IEEE Trans Neural Netw Learn Syst. 2024 Feb;35(2):2081-2093. doi: 10.1109/TNNLS.2022.3186671. Epub 2024 Feb 5.

Abstract

Fuzzy neural networks (FNNs) hold the advantages of knowledge leveraging and adaptive learning, which have been widely used in nonlinear system modeling. However, it is difficult for FNNs to obtain the appropriate structure in the situation of insufficient data, which limits its generalization performance.
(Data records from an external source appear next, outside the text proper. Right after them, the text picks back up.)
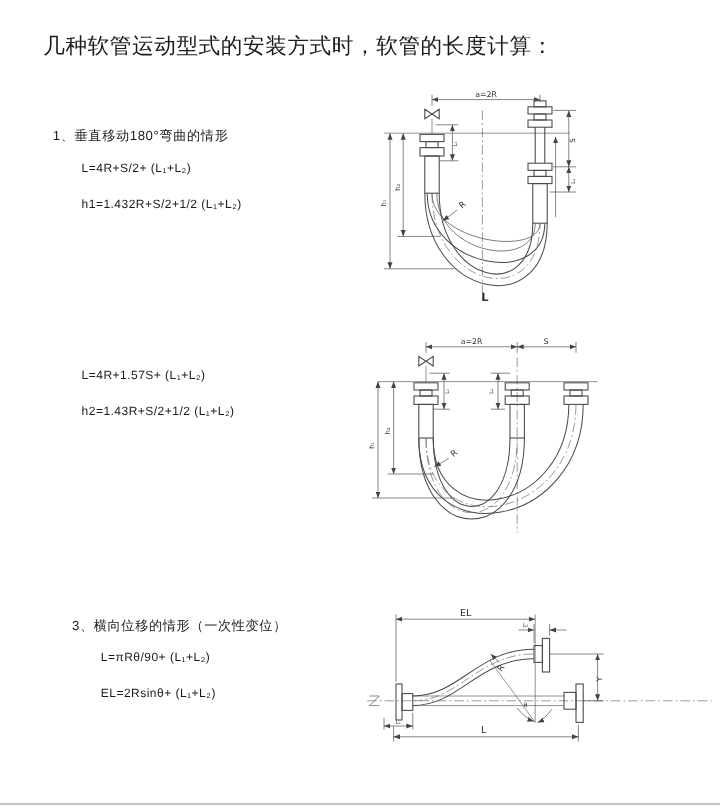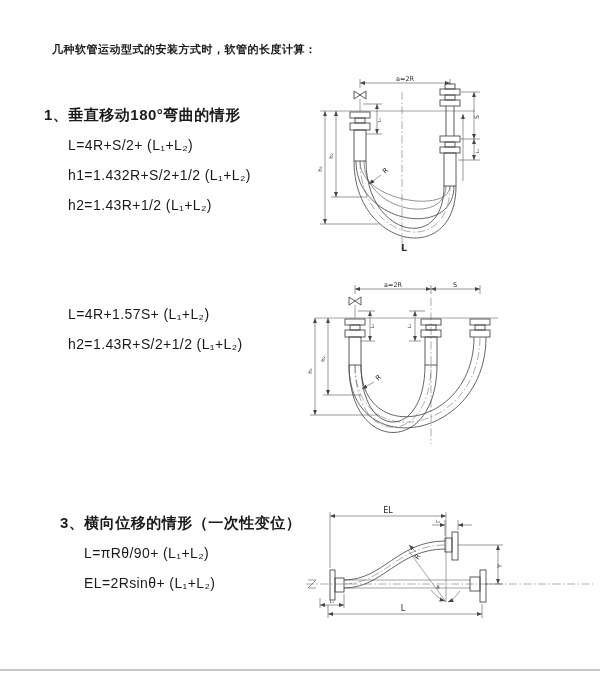"几种软管运动型式的安装方式时，软管的长度计算：" .title { font-size: 11px -> 18px; font-weight: bold -> normal; margin: 16px -> 0 }
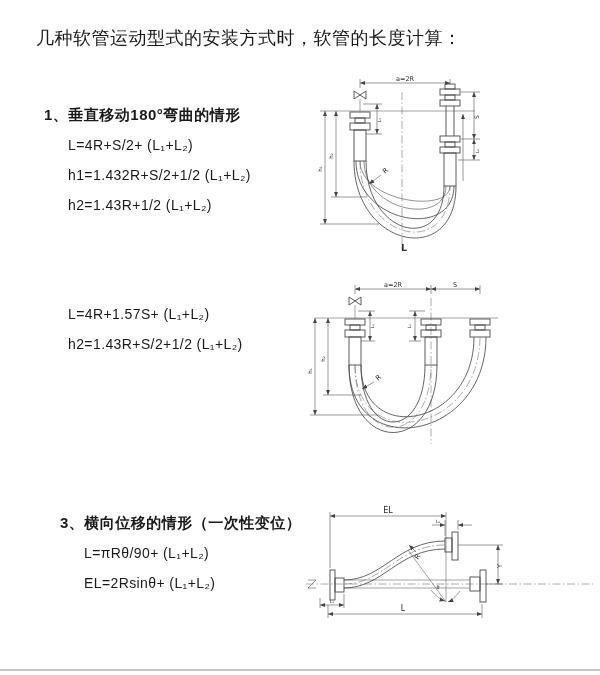"1、垂直移动180°弯曲的情形" .sec .heading { font-size: 15px -> 11px; font-weight: bold -> normal }
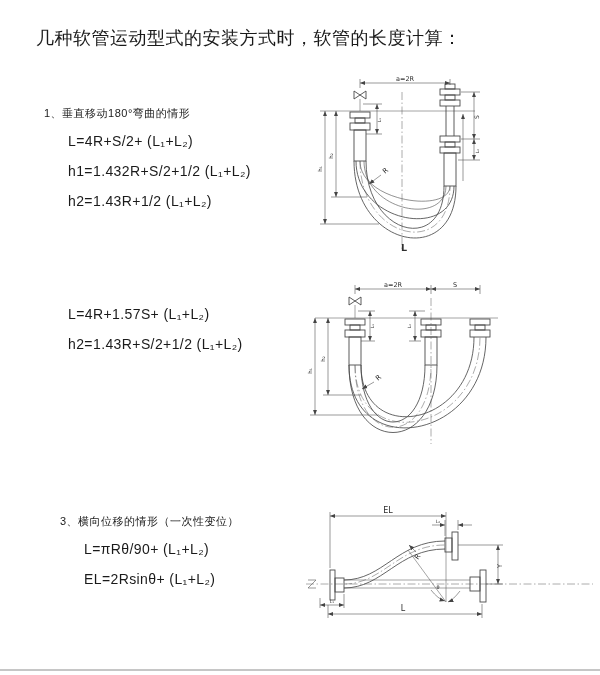"L=4R+S/2+ (L₁+L₂)" .sec .formula { font-size: 14px -> 10px }
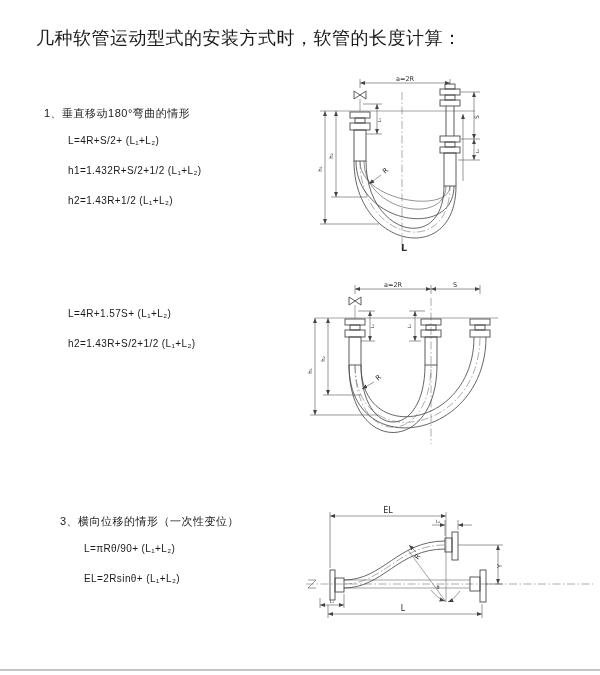"h2=1.43R+1/2 (L₁+L₂)" div.formula { html: <div>h2=1.43R+1/2 (L₁+L₂)</div> -> none }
To solve this problem, a data-knowledge-driven self-organizing FNN (DK-SOFNN) with a structure compensation strategy and a parameter reinforcement mechanism is proposed in this article. First, a structure compensation strategy is proposed to mine structural information from empirical knowledge to learn the structure of DK-SOFNN. Then, a complete model structure can be acquired by sufficient structural information. Second, a parameter reinforcement mechanism is developed to determine the parameter evolution direction of DK-SOFNN that is most suitable for the current model structure. Then, a robust model can be obtained by the interaction between parameters and dynamic structure. Finally, the proposed DK-SOFNN is theoretically analyzed on the fixed structure case and dynamic structure case. Then, the convergence conditions can be obtained to guide practical applications. The merits of DK-SOFNN are demonstrated by some benchmark problems and industrial applications.